**** RECORDS SHOWN

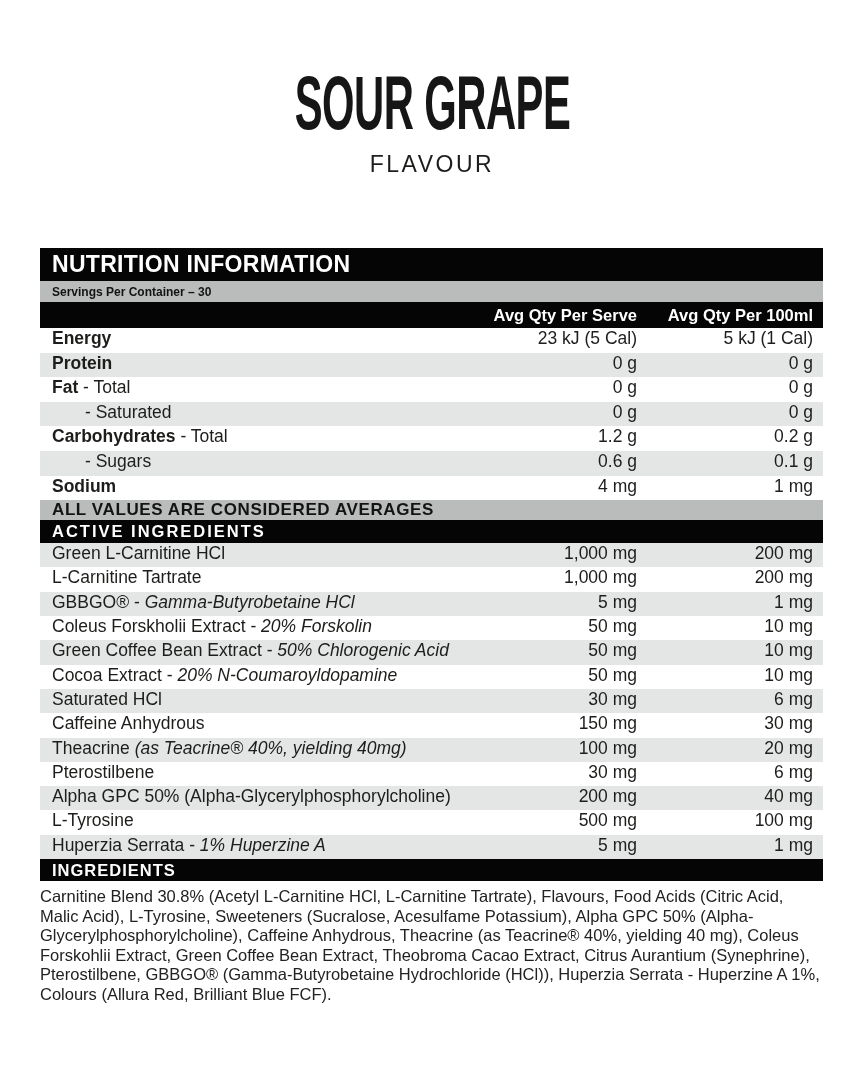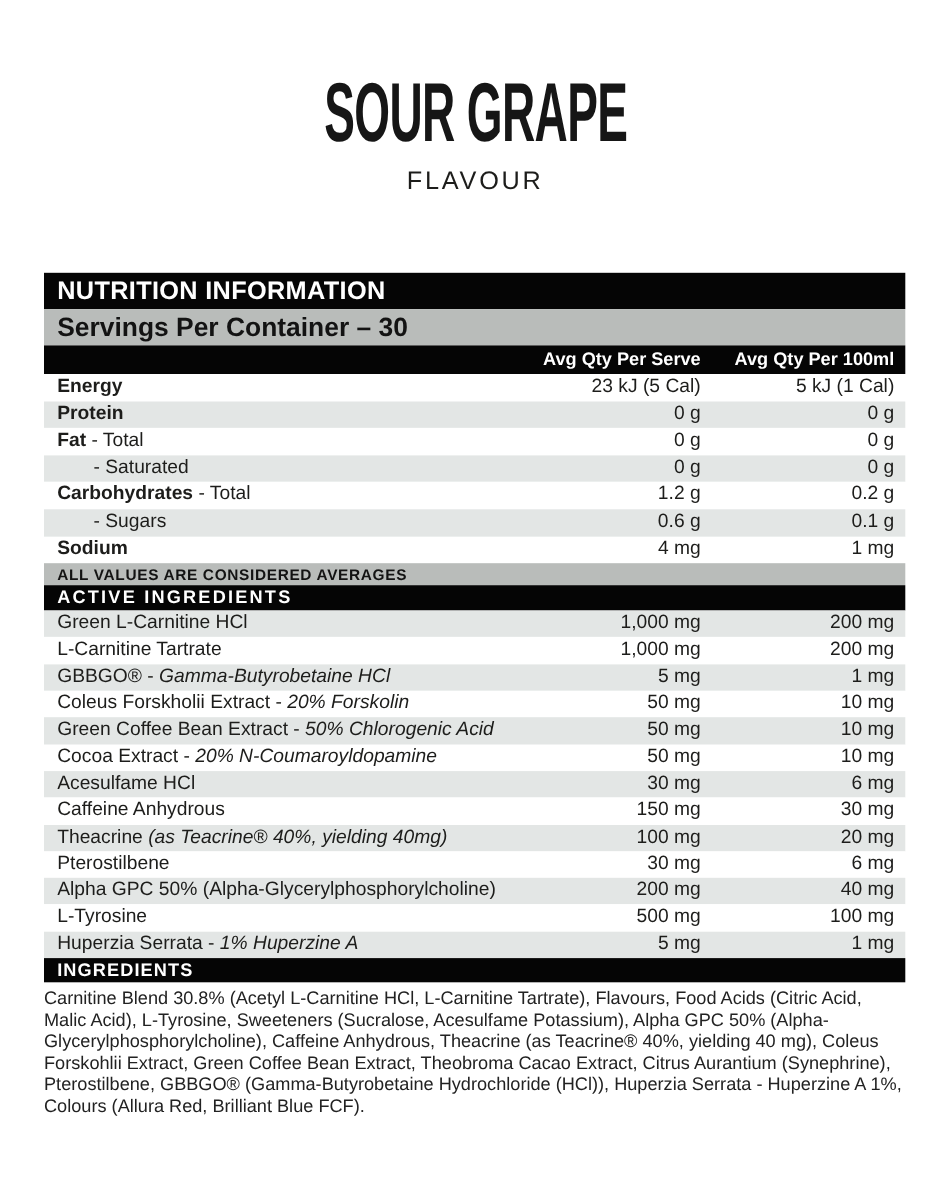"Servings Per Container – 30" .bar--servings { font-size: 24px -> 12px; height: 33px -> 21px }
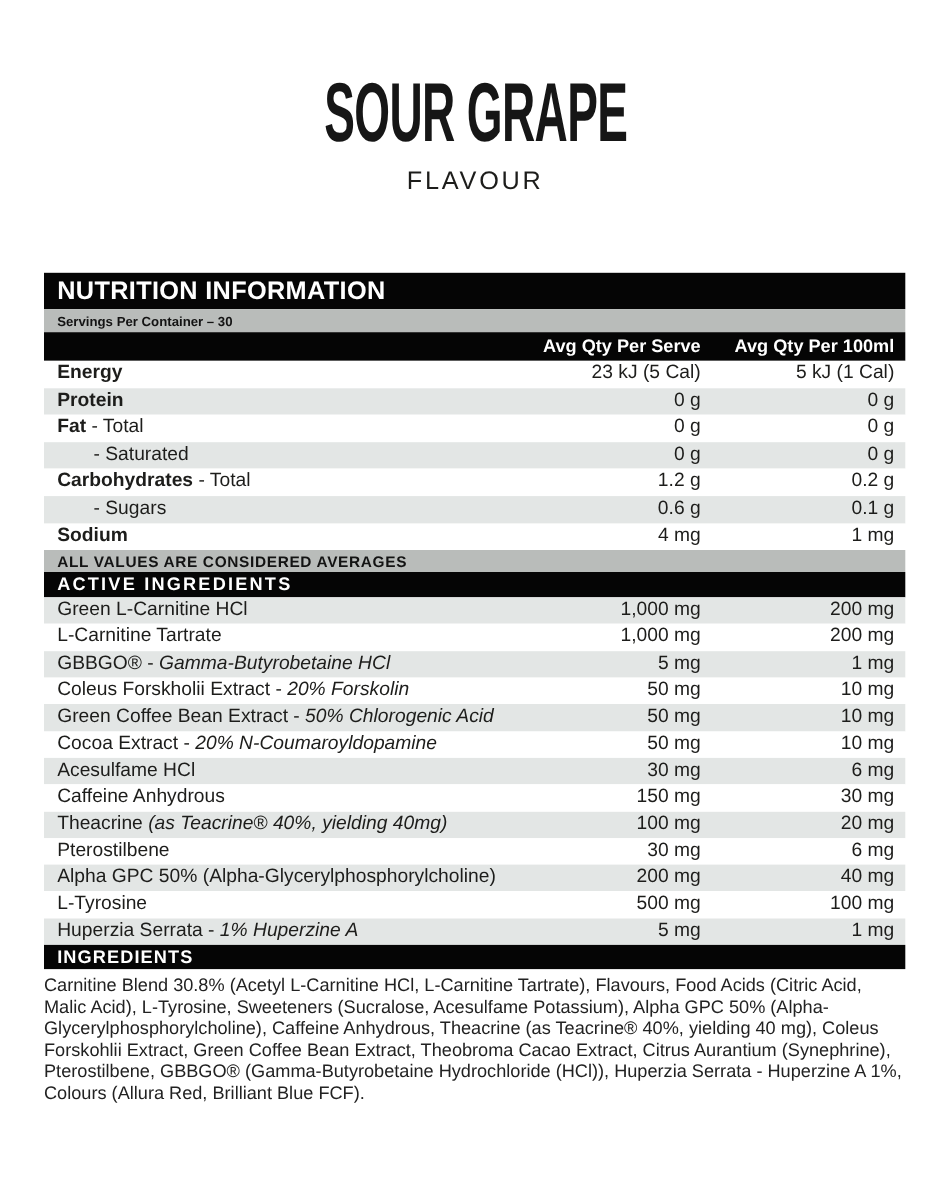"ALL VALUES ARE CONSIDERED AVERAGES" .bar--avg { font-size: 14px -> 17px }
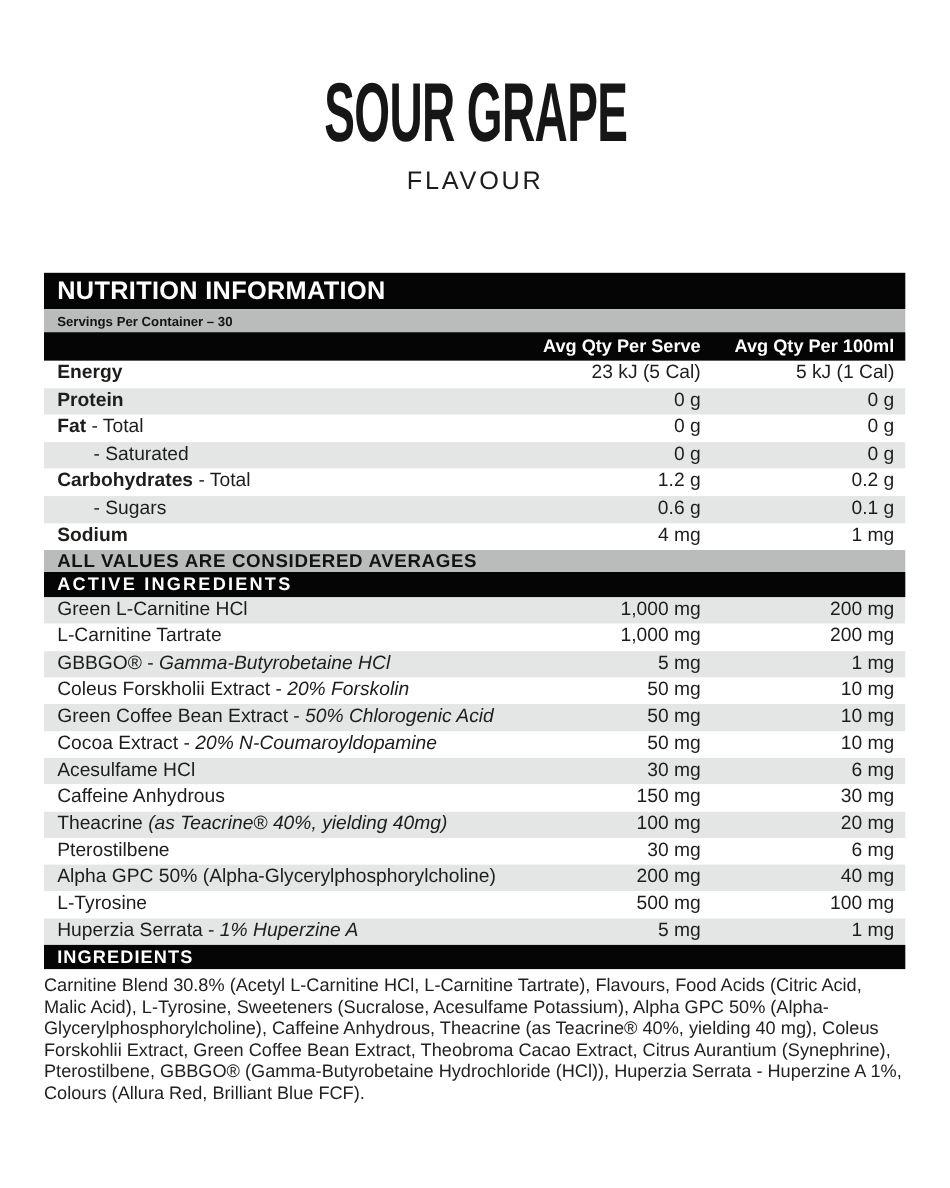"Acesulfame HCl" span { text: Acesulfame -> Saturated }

********
**** RECORDS SHOWN

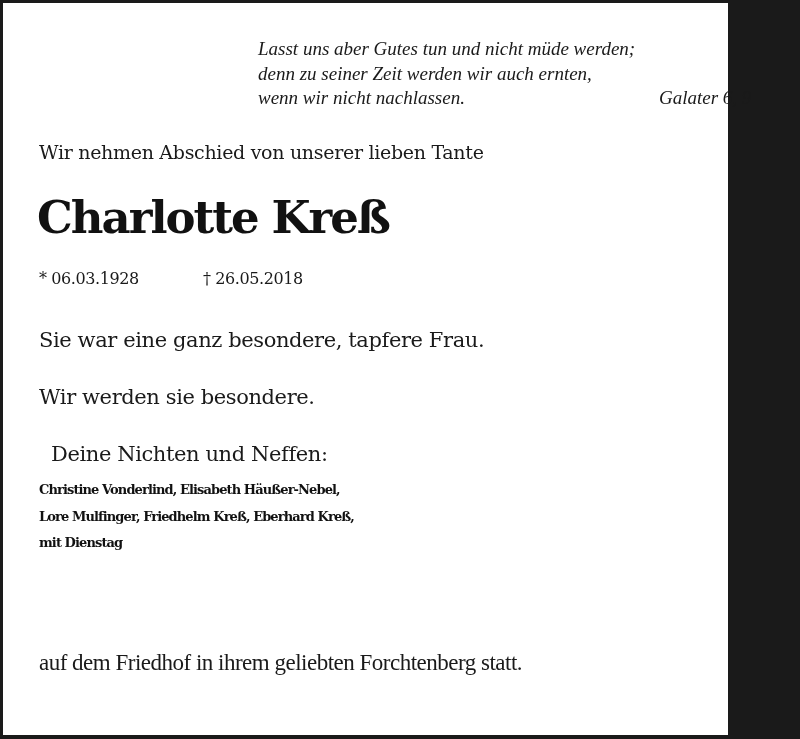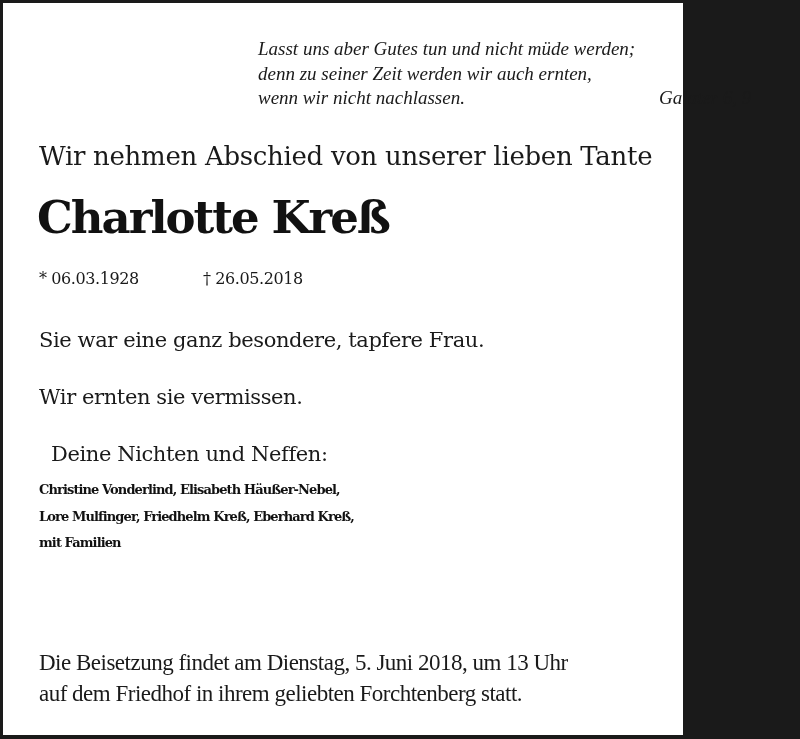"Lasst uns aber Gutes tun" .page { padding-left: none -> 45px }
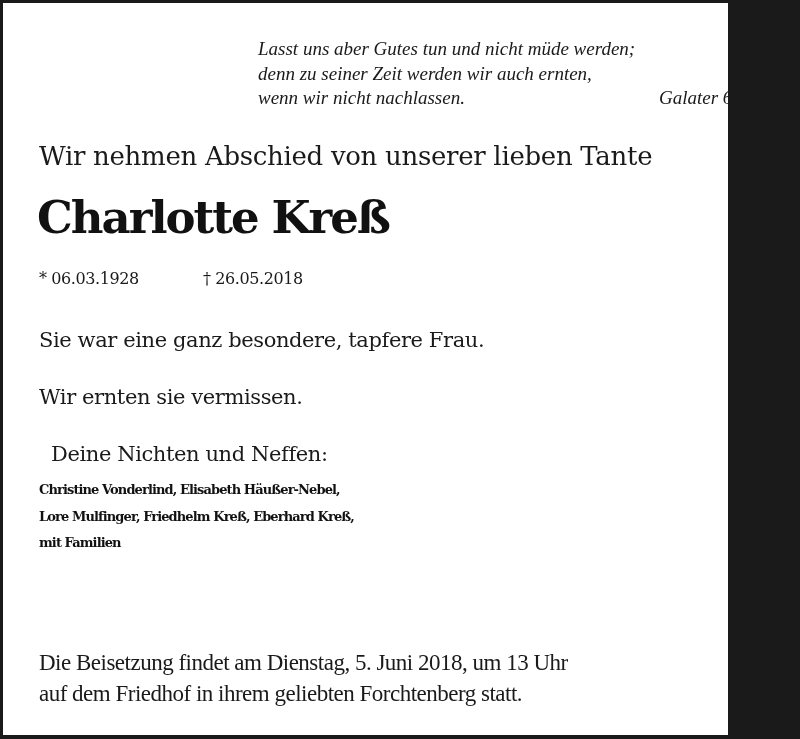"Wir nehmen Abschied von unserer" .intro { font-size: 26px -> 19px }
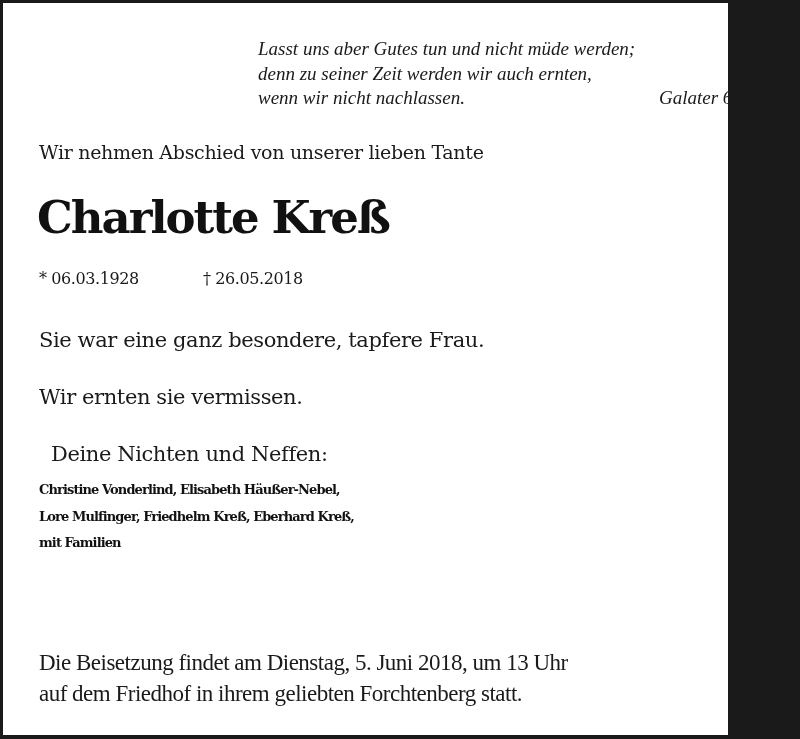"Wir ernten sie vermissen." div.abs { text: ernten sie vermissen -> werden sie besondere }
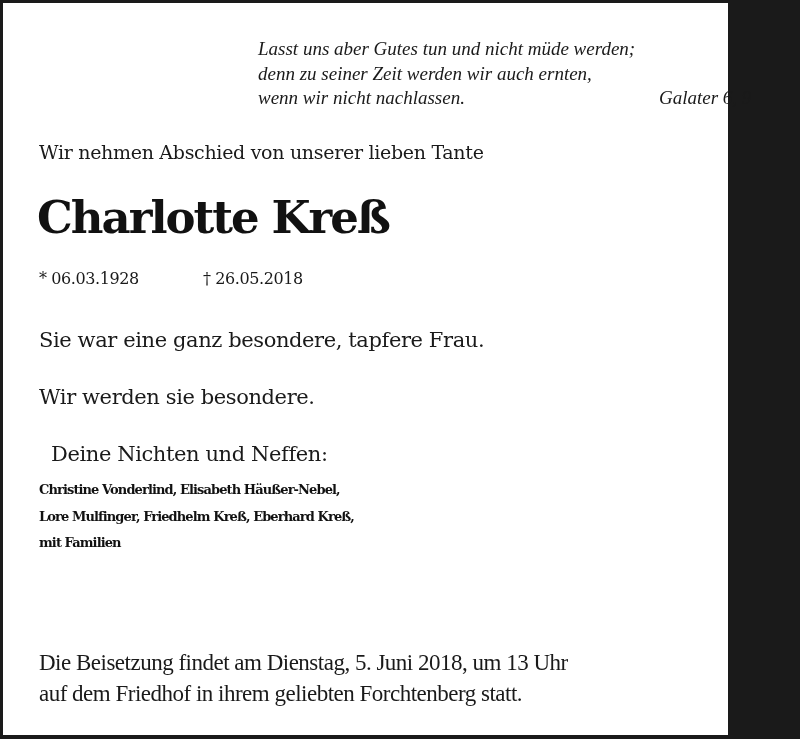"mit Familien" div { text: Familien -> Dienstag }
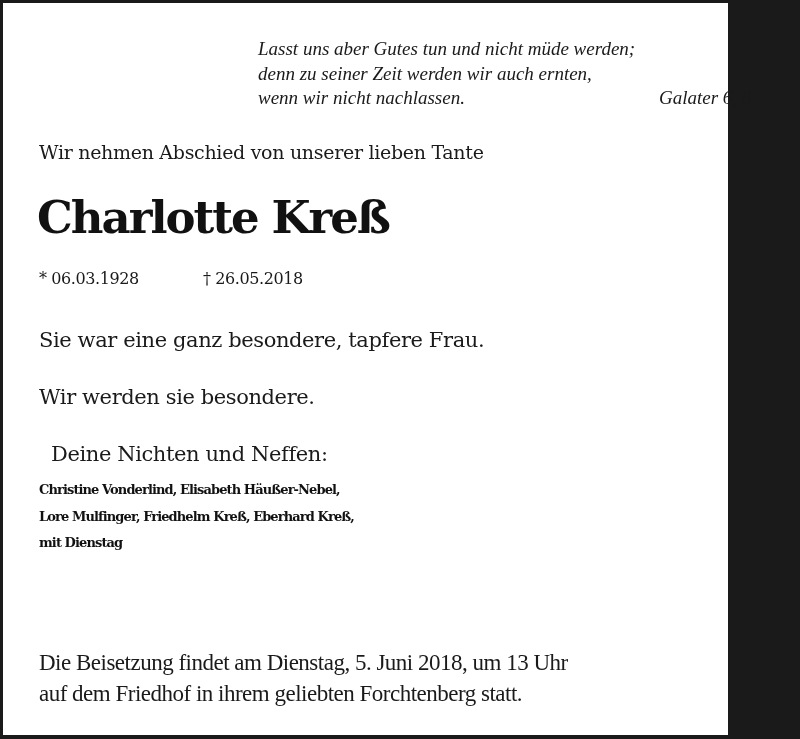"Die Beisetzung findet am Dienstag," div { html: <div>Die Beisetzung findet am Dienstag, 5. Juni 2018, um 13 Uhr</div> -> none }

********

TASK PROMPT - With the pictures left out, write out exactly the lines above from the one containing "text: ernten sie" through the one containing "html: <div>Die Beisetzung".

ANSWER SPACE -
"Wir ernten sie vermissen." div.abs { text: ernten sie vermissen -> werden sie besondere }
"mit Familien" div { text: Familien -> Dienstag }
"Die Beisetzung findet am Dienstag," div { html: <div>Die Beisetzung findet am Dienstag, 5. Juni 2018, um 13 Uhr</div> -> none }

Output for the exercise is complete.